Date

This post is code for the demo associated with a talk on causal inference presented at Fifth Elephant Winter 2025. The video of the talk will be available soon, and I'll link to it here.

We walk through a complete causal inference workflow using real marketing data from the AmExpert 2019 Kaggle competition. The dataset contains transaction records, coupon assignments, and customer demographics from a retail store that ran 18 marketing campaigns. Our goal is to estimate the causal effect of receiving specific coupon types on customer spending during campaign periods.

Our analysis follows the methodology of Langen & Huber (2023), who applied causal machine learning to evaluate coupon effectiveness. Their key finding: drugstore coupons have a significant positive effect on sales, while ready-to-eat food coupons show no significant effect. We replicate this finding using a simplified classical approach, demonstrating how DAG-based identification translates directly into a regression specification.

The Causal Structure

We model the coupon-sales relationship with the following DAG:

# Simple visualization for HTML output
library(ggdag)
dag <- dagify(
  Y ~ X + Z + C,
  X ~ Z + C,
  C ~ Z,
  exposure = "X",
  outcome = "Y",
  labels = c(Y = "Sales (Y)", X = "Focal Coupon (X)",
             Z = "Propensity (Z)", C = "Other Coupons (C)")
)
ggdag(dag, text = FALSE, use_labels = "label") +
  theme_dag_blank() +
  labs(title = "Coupon Campaign DAG")
center

center

Variables:

  • Z (Propensity): Pre-campaign average daily spending—a scalar index of how likely a customer is to buy. High-Z customers are more likely to receive coupons (retailer targeting) and more likely to spend (baseline behavior).
  • X (Focal Coupon): Binary indicator for whether the customer received a coupon of the category we're studying (e.g., drugstore).
  • C (Other Coupons): Binary indicator for whether the customer received coupons from other categories in the same campaign.
  • Y (Sales): Average daily expenditures during the campaign period.

Data Preparation

The dataset consists of six CSV files: train.csv (coupon assignments), campaign_data.csv (campaign dates), customer_transaction_data.csv (purchase records), item_data.csv (product categories), coupon_item_mapping.csv (coupon-to-product mappings), and customer_demographics.csv. We construct a customer × campaign panel where each row contains the propensity index Z, treatment indicators X and C, and outcome Y.

Following Langen & Huber (2023), we compare each coupon category against customers who received no coupons at all (not "no coupon of this type"). This ensures the control group is uncontaminated by other coupon effects.

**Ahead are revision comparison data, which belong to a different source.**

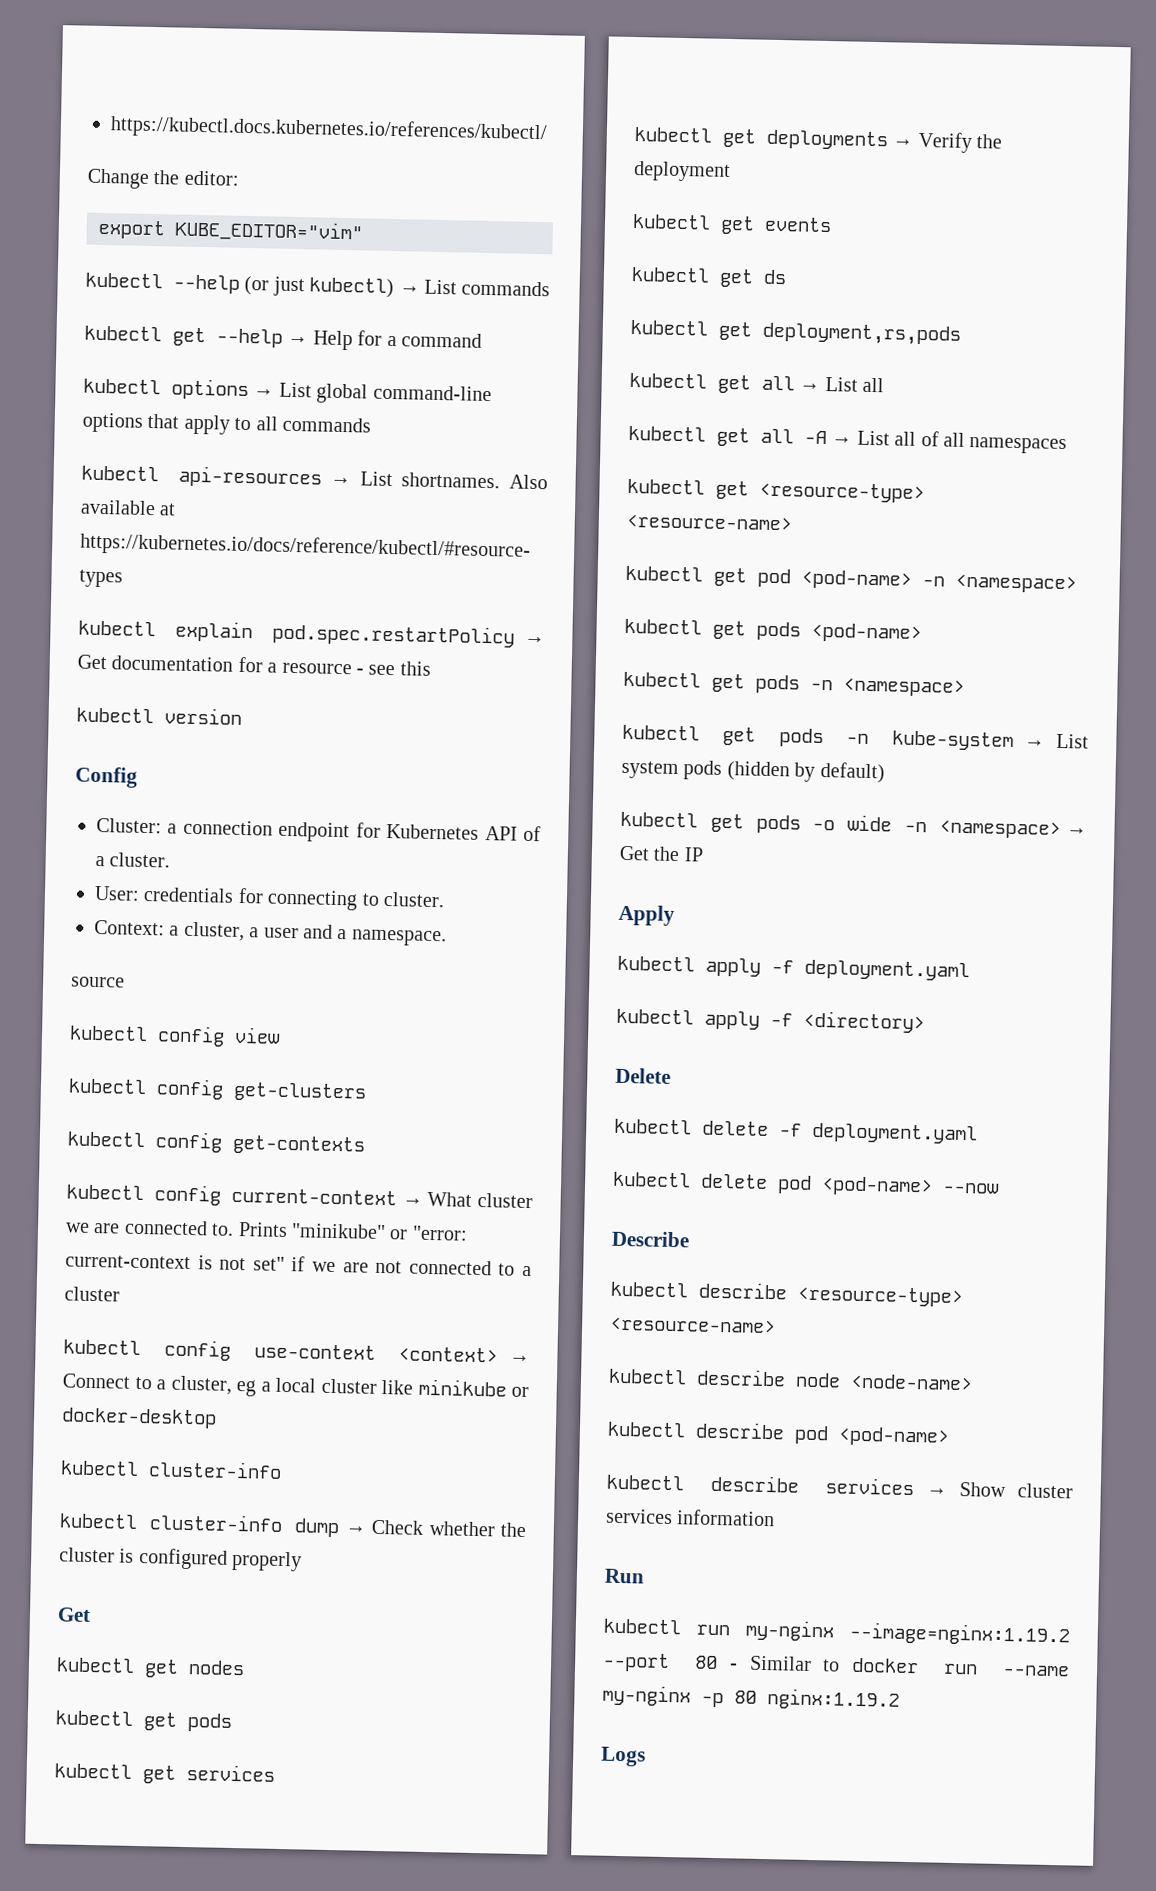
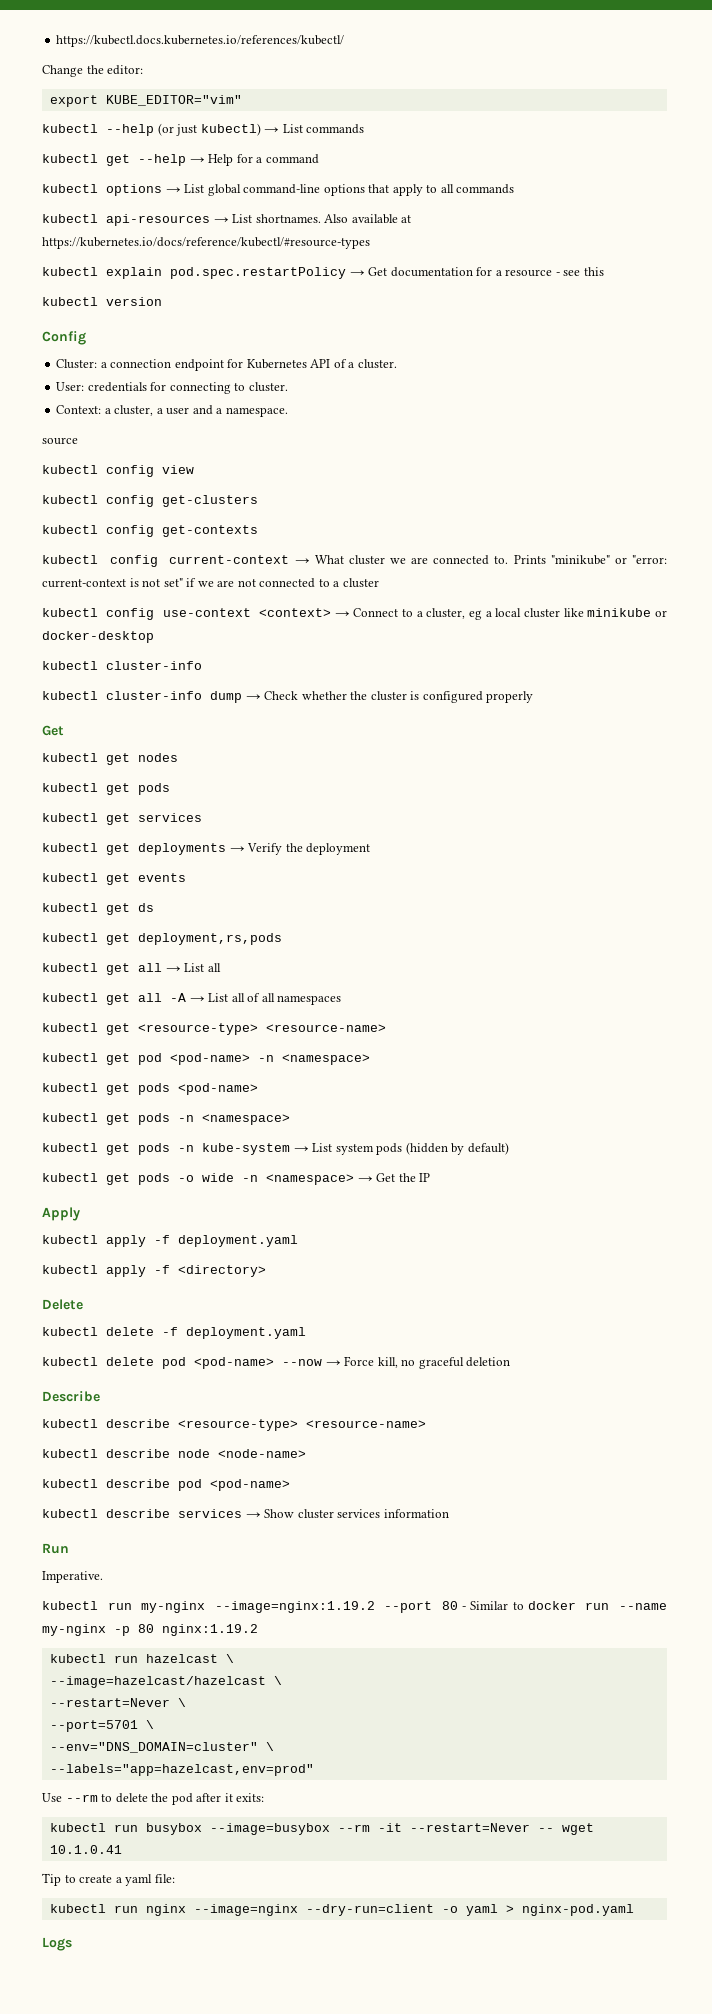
- kubectl delete pod <pod-name> --now
+ kubectl delete pod <pod-name> --now → Force kill, no graceful deletion
+ Imperative.
+ kubectl run hazelcast \
+ --image=hazelcast/hazelcast \
+ --restart=Never \
+ --port=5701 \
+ --env="DNS_DOMAIN=cluster" \
+ --labels="app=hazelcast,env=prod"
+ Use --rm to delete the pod after it exits:
+ kubectl run busybox --image=busybox --rm -it --restart=Never -- wget 10.1.0.41
+ Tip to create a yaml file:
+ kubectl run nginx --image=nginx --dry-run=client -o yaml > nginx-pod.yaml

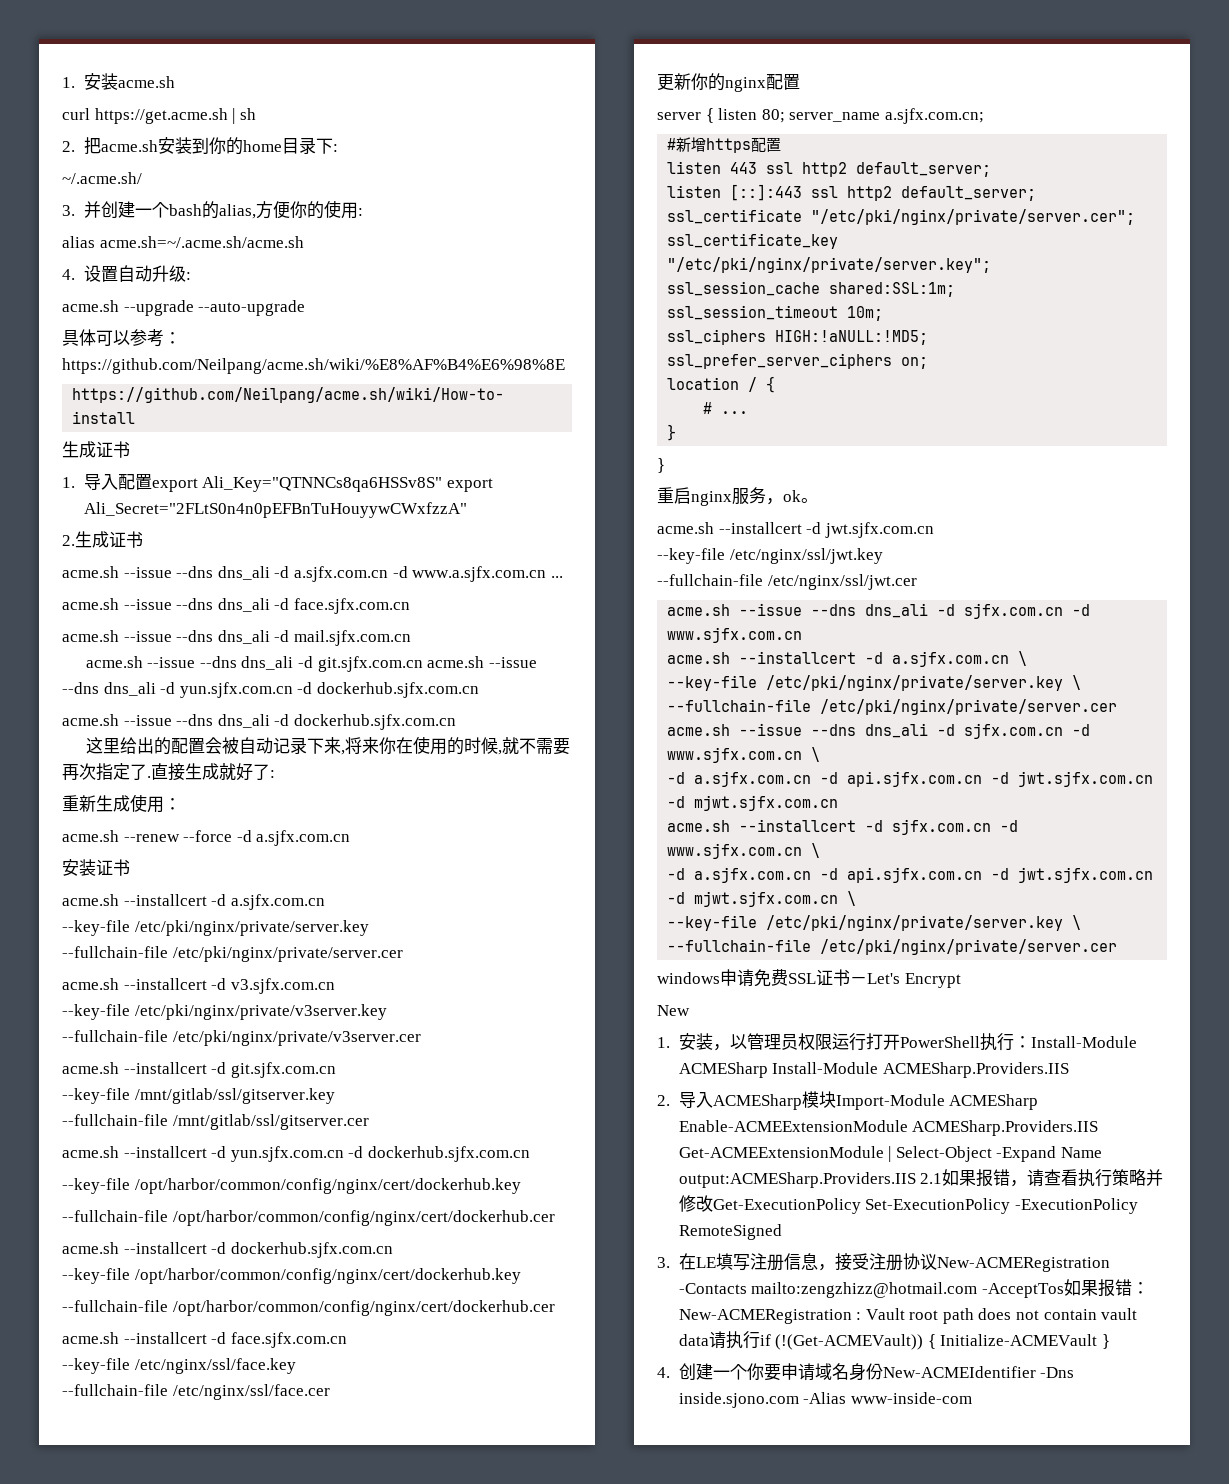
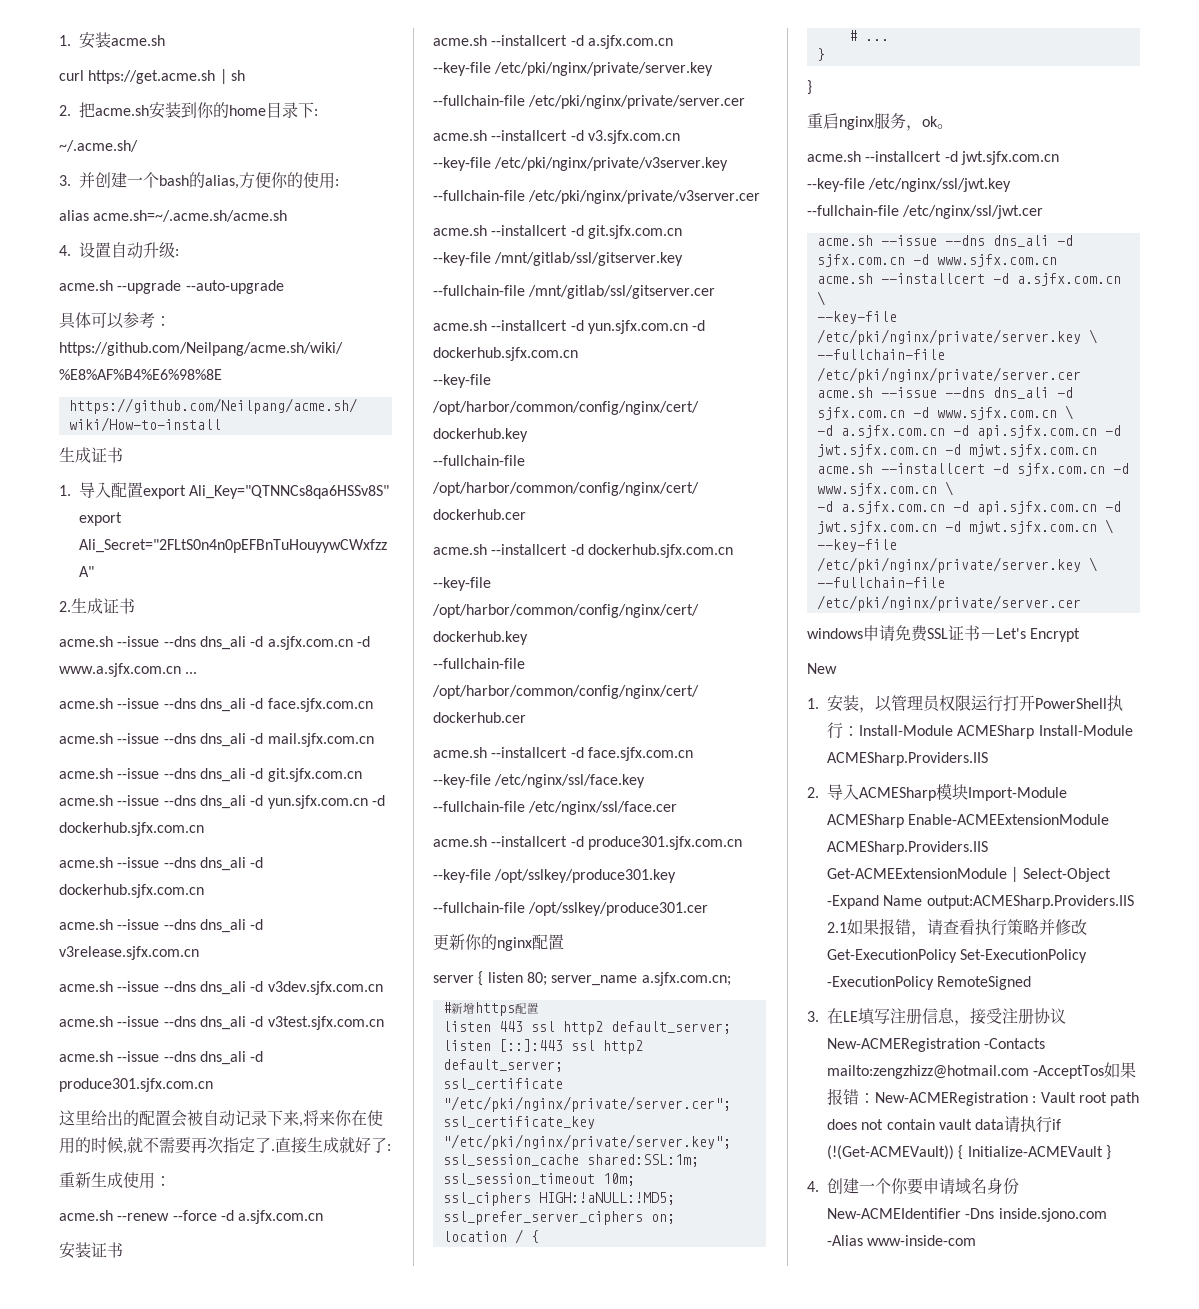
+ acme.sh --issue --dns dns_ali -d v3release.sjfx.com.cn
+ acme.sh --issue --dns dns_ali -d v3dev.sjfx.com.cn
+ acme.sh --issue --dns dns_ali -d v3test.sjfx.com.cn
+ acme.sh --issue --dns dns_ali -d produce301.sjfx.com.cn
+ acme.sh --installcert -d produce301.sjfx.com.cn
+ --key-file /opt/sslkey/produce301.key
+ --fullchain-file /opt/sslkey/produce301.cer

The transaction data contains extreme outliers (wholesale/B2B accounts with transactions in the millions), which we filter at the 95th percentile to focus on retail customers.

# =============================================================================
# LOAD DATA
# =============================================================================
train                <- readr::read_csv("~/Documents/causal_talk_5thel/mlcausal_data/train.csv")
campaign_data        <- readr::read_csv("~/Documents/causal_talk_5thel/mlcausal_data/campaign_data.csv")
coupon_item_mapping  <- readr::read_csv("~/Documents/causal_talk_5thel/mlcausal_data/coupon_item_mapping.csv")
customer_demo        <- readr::read_csv("~/Documents/causal_talk_5thel/mlcausal_data/customer_demographics.csv")
customer_txn         <- readr::read_csv("~/Documents/causal_talk_5thel/mlcausal_data/customer_transaction_data.csv")
item_data            <- readr::read_csv("~/Documents/causal_talk_5thel/mlcausal_data/item_data.csv")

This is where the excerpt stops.